Betrayed

66 13 3
                                    

Seoul, 2020

Sepulang dari restoran tempatnya bekerja, Jennie melihat Hanbin berdiri di parkiran. Sorot matanya yang lembut membuat hati Jennie berdebar, sekaligus membawa perasaan cemas.

Hanbin terlihat menghampiri Jennie. Ia langsung mengambil tas perempuan mungil ini lalu berjalan ke dalam mobilnya.

Mau tidak mau, Jennie mengekorinya, lalu masuk ke dalam mobil Hanbin.

Jennie menggerutu dalam hati, karena tadi siang ia takut bertemu Hanbin. Namun, kini, dia di sini, dengan bodohnya, berada di dalam mobil sang superstar.

Di dalam mobil, suasana hening menyebar seperti kabut tipis. Keduanya tak sengaja saling pandang, namun hati mereka terasa berdebar keras. Keintiman dan ketegangan hadir bersamaan di udara.

"Sialan," umpat Jennie dalam hati.

Mengapa jantungnya jadi berdebar kencang? Setelah pulang dari Jepang. Perasaan dia ke Hanbin memang sedikit melunak.

Dia memegang jantungnya dengan erat, takut pria di sebelah mendengarnya.

"Ke apartemen Rose?" kata Hanbin memecah keheningan sembari menginjak pedal dan pergi dari restoran.

Jennie hanya mengangguk, tak ada suara, tenggorokannya terasa kering dan tercekit. Dia pun berdeham kencang.

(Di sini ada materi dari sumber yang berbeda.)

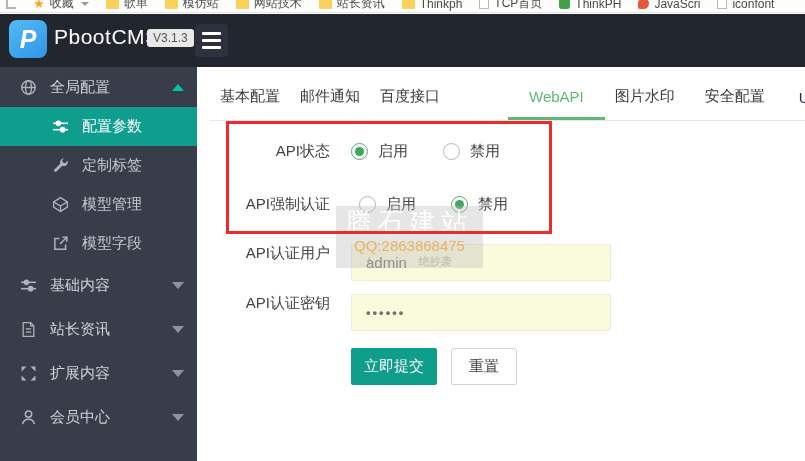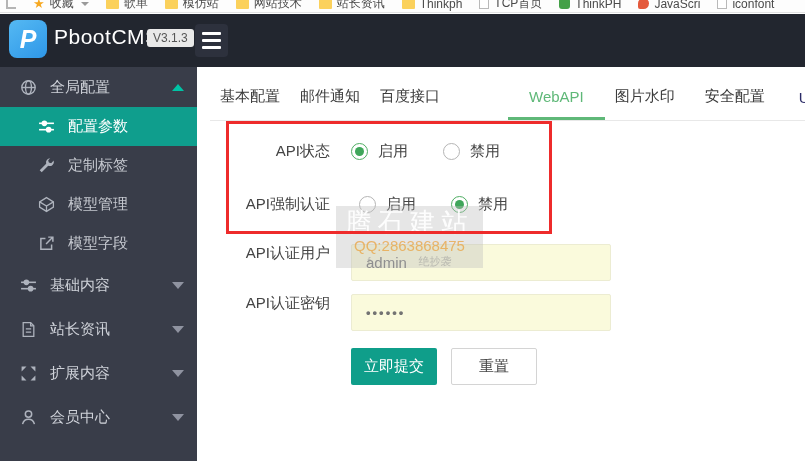"配置参数" .side-item.sub { padding-left: 38px -> 52px }
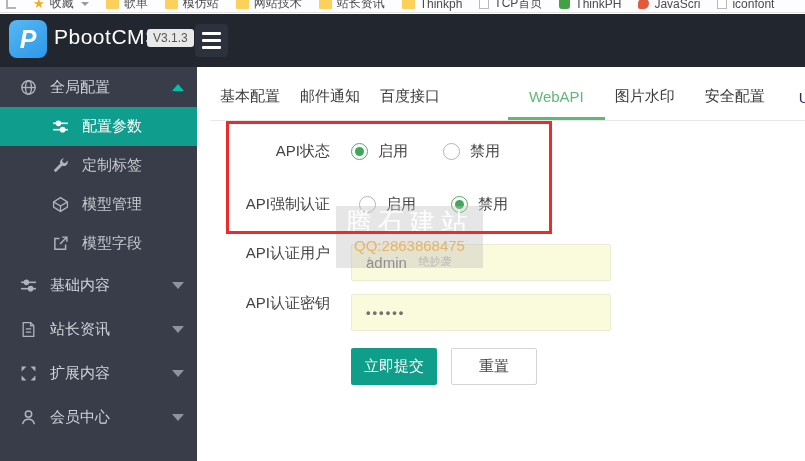"重置" .btn-reset { width: 86px -> 66px }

Tiba-tiba, Jennie merasa harus memberitahu soal pertemuannya dengan Hayi. "Hanbin, aku tadi bertemu dengan Hayi di restoran."

Wajah Hanbin yang sebelumnya lembut tiba-tiba mengeras. Dia menatap lurus ke depan, mencoba meredakan emosi yang merasuki dirinya.

Tubuhnya bergetar, dan rem mobilnya pun ditekan. Mobil berhenti dengan mendadak, menciptakan getaran yang mewakili kekacauan yang ada dalam pikirannya.

"Kau gila, ya?" teriak Jennie kebingungan. Sungguh. Kim Hanbin. Dia pun langsung memijat pelipisnya, pusing.

Hanbin menggigit bibirnya erat-erat, mencoba mengendalikan emosinya yang berkecamuk.

"Apa yang Hayi katakan, Jennie?"

Jennie bisa merasakan ketegangan yang memenuhi udara di dalam mobil. Suaranya terdengar marah saat menjawab, "Dia hanya mengatakan bahwa kabarnya baik. Tidak lebih dari itu."

Wajah Hanbin semakin mengeras, dan matanya terpejam sejenak. Perasaan cemas menguasai dirinya. Dia membuka matanya lagi, memandang Jennie dengan penuh kekhawatiran.

"Benar, dia hanya mengatakan itu?" Hanbin bertanya lagi, kali ini suaranya lembut tapi masih penuh dengan kegelisahan.

Jennie merasa tertekan oleh tatapan Hanbin. "Benar, kau kenapa, sih?"

Hanbin menggaruk kepalanya yang tidak gatal. Dia kembali menginjak pedal mobilnya, tapi kini ia memilih putar balik.

Sebelum Jennie sempat bertanya apa yang sedang terjadi, Hanbin berbicara dengan suara yang terdengar tegang, "Jennie, maafkan aku, tapi aku harus membawamu ke tempat lain."

Jennie merasa semakin bingung. Dia memperhatikan Hanbin dengan pandangan mencari penjelasan, tapi Hanbin hanya fokus pada perjalanan.

Mobil bergerak menuju suatu arah yang tidak diketahui oleh Jennie. Suasana di dalam mobil semakin tegang, tak ada suara kecuali suara mesin dan embusan angin dari luar.

***

Hanbin mengajak Jennie ke rumahnya yang terletak di daerah perumahan yang tenang dan asri.

Saat mobil akhirnya berhenti di depan pintu gerbang rumah Hanbin, Jennie merasa hatinya semakin berdebar cepat.